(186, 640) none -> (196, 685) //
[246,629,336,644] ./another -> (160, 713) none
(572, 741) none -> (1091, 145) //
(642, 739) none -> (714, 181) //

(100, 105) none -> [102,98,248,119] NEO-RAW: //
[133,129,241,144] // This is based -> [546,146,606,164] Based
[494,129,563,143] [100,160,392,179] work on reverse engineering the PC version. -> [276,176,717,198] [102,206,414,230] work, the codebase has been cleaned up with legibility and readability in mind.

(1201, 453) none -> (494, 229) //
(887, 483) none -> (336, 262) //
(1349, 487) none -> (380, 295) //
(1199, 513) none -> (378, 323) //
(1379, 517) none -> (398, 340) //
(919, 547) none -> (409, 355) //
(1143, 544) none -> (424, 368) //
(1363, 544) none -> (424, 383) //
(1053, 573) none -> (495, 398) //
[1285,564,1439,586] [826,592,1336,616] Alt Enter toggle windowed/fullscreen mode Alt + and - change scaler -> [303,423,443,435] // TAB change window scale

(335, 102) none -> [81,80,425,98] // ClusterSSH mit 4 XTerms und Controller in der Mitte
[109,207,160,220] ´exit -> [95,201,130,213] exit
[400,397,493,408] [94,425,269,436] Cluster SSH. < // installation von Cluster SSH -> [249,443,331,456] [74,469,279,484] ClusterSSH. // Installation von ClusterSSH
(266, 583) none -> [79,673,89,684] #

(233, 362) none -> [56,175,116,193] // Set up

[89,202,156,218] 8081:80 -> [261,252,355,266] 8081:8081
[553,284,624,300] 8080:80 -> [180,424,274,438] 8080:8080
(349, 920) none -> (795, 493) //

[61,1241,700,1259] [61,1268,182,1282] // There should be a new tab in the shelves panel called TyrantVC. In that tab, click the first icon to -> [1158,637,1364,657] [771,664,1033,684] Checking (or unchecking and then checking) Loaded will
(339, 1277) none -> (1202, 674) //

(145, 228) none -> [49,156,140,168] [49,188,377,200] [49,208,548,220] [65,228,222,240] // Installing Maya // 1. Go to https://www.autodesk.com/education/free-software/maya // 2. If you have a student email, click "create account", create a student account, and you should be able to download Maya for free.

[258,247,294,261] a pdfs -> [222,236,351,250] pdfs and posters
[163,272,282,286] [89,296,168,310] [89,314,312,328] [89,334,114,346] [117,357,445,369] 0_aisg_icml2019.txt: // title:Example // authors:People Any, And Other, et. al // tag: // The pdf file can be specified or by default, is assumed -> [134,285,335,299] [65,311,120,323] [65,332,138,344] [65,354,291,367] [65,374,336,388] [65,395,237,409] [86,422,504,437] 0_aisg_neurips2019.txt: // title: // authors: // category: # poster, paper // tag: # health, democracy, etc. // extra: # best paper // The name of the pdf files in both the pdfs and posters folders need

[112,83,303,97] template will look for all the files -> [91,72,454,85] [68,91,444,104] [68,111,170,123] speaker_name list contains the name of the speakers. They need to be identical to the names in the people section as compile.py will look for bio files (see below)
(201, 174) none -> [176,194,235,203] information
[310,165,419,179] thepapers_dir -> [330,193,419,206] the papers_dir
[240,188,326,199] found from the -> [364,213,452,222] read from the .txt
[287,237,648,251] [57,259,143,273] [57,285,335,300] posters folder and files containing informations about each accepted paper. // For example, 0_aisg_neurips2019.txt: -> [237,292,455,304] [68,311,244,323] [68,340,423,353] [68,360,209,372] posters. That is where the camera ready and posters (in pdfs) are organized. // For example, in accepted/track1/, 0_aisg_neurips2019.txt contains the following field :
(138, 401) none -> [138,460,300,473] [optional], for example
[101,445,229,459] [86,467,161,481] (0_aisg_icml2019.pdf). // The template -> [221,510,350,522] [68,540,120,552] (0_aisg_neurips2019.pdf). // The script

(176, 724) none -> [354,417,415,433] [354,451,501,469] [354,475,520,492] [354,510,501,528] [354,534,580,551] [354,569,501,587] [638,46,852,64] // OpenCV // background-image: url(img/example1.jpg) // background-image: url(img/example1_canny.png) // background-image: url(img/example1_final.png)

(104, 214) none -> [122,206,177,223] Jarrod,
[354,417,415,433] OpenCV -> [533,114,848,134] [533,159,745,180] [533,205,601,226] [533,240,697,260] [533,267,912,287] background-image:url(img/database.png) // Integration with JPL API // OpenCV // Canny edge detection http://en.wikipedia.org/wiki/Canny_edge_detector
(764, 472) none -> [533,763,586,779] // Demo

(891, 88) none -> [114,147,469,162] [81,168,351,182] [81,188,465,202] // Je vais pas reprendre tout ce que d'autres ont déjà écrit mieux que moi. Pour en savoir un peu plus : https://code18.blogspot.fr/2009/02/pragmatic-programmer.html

----------------------------------------

* What you have to do:
All lines from the top of the data through the line containing "[133,129,241,144] // This" need to be retyped exactly, and nothing more.

* Final answer:
(186, 640) none -> (196, 685) //
[246,629,336,644] ./another -> (160, 713) none
(572, 741) none -> (1091, 145) //
(642, 739) none -> (714, 181) //

(100, 105) none -> [102,98,248,119] NEO-RAW: //
[133,129,241,144] // This is based -> [546,146,606,164] Based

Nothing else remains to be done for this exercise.